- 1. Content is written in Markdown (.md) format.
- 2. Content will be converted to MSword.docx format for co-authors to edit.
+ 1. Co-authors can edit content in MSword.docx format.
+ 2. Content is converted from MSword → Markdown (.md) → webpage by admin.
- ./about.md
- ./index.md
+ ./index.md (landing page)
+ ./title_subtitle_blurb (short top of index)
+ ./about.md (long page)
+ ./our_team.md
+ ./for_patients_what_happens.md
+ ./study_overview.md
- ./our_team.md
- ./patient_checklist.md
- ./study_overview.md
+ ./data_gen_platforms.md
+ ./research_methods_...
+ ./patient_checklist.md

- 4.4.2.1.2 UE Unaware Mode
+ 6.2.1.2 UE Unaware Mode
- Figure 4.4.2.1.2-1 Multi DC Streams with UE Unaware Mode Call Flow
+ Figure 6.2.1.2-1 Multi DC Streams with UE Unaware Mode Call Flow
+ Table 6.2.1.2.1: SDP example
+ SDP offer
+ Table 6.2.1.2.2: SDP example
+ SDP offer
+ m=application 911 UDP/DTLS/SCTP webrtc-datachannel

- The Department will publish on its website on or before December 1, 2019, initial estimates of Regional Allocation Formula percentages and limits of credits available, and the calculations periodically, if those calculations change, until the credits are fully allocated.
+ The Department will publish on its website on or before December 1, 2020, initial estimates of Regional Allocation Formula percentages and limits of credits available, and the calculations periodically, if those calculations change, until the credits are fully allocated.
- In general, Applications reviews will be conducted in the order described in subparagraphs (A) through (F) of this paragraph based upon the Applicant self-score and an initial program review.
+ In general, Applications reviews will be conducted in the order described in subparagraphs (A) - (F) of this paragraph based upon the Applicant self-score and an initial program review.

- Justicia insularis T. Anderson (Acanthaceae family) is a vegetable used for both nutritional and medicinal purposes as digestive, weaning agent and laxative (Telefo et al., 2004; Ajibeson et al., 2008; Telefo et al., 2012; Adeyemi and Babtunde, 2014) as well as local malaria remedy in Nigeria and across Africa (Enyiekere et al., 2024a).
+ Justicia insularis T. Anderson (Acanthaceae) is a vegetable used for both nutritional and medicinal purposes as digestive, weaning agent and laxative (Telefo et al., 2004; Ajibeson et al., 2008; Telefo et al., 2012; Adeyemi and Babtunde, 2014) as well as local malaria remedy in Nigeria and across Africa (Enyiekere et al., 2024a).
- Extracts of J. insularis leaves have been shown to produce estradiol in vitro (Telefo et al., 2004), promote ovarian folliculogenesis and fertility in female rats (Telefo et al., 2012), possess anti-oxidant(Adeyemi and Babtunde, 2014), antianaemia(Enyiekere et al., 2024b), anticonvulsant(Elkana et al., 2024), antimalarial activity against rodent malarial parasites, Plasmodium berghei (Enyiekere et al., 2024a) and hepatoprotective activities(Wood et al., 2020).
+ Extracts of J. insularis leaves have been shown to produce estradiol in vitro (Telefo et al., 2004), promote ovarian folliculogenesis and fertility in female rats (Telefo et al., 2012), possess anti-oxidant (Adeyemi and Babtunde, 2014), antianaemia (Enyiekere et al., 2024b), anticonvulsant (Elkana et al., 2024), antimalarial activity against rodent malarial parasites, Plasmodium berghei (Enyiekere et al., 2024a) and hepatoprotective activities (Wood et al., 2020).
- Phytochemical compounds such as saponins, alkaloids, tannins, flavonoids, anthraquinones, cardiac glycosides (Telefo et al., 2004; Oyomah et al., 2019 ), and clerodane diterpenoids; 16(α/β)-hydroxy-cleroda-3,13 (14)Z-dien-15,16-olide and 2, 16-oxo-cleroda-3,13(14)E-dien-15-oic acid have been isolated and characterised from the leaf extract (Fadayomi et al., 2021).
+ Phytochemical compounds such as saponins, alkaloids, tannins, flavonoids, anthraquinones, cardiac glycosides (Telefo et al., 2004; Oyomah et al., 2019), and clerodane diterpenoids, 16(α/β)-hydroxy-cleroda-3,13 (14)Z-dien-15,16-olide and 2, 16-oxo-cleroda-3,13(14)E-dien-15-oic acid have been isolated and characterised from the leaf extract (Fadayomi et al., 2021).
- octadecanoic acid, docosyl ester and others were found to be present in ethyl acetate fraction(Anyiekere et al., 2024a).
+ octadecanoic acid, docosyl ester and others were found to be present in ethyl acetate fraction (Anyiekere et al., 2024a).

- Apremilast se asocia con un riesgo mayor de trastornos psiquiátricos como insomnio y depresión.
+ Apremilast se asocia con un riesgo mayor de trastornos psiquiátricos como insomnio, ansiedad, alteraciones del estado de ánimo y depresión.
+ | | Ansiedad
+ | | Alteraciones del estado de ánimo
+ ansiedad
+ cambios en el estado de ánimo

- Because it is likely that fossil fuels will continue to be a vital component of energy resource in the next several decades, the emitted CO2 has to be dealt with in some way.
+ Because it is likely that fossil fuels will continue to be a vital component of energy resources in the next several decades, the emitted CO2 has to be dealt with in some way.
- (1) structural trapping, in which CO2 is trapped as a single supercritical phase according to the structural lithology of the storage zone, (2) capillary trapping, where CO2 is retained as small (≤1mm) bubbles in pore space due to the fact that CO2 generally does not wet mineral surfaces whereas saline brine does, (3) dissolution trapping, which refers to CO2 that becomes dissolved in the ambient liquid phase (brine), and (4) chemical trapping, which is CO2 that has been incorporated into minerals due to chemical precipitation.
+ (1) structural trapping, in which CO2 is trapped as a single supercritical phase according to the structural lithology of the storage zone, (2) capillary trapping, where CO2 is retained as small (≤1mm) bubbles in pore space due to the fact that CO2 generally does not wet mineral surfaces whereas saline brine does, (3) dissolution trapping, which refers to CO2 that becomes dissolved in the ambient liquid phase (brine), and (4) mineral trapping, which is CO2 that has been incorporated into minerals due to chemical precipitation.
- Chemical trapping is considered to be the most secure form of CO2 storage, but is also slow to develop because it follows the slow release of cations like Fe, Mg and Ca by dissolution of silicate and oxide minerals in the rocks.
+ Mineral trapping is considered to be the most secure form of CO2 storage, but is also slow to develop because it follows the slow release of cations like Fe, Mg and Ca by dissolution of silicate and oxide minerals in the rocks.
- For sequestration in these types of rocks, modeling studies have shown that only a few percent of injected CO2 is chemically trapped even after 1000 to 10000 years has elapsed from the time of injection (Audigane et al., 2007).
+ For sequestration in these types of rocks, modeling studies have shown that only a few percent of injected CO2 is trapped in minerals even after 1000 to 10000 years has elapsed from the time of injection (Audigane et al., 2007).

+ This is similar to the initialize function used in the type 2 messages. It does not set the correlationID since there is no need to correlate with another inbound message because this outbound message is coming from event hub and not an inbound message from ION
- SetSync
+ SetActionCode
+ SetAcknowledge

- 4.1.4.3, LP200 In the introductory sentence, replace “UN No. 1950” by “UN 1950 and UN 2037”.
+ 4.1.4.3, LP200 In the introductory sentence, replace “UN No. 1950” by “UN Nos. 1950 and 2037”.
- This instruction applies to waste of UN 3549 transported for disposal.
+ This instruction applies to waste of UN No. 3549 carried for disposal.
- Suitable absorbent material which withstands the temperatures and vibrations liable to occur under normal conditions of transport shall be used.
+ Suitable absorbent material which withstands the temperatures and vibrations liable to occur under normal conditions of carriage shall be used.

++++++++

## What is expected
Extract exactly and only the lines above from the line containing "- (1) structural" through the line containing "- Chemical trapping", both end lines included.

## Response area
- (1) structural trapping, in which CO2 is trapped as a single supercritical phase according to the structural lithology of the storage zone, (2) capillary trapping, where CO2 is retained as small (≤1mm) bubbles in pore space due to the fact that CO2 generally does not wet mineral surfaces whereas saline brine does, (3) dissolution trapping, which refers to CO2 that becomes dissolved in the ambient liquid phase (brine), and (4) chemical trapping, which is CO2 that has been incorporated into minerals due to chemical precipitation.
+ (1) structural trapping, in which CO2 is trapped as a single supercritical phase according to the structural lithology of the storage zone, (2) capillary trapping, where CO2 is retained as small (≤1mm) bubbles in pore space due to the fact that CO2 generally does not wet mineral surfaces whereas saline brine does, (3) dissolution trapping, which refers to CO2 that becomes dissolved in the ambient liquid phase (brine), and (4) mineral trapping, which is CO2 that has been incorporated into minerals due to chemical precipitation.
- Chemical trapping is considered to be the most secure form of CO2 storage, but is also slow to develop because it follows the slow release of cations like Fe, Mg and Ca by dissolution of silicate and oxide minerals in the rocks.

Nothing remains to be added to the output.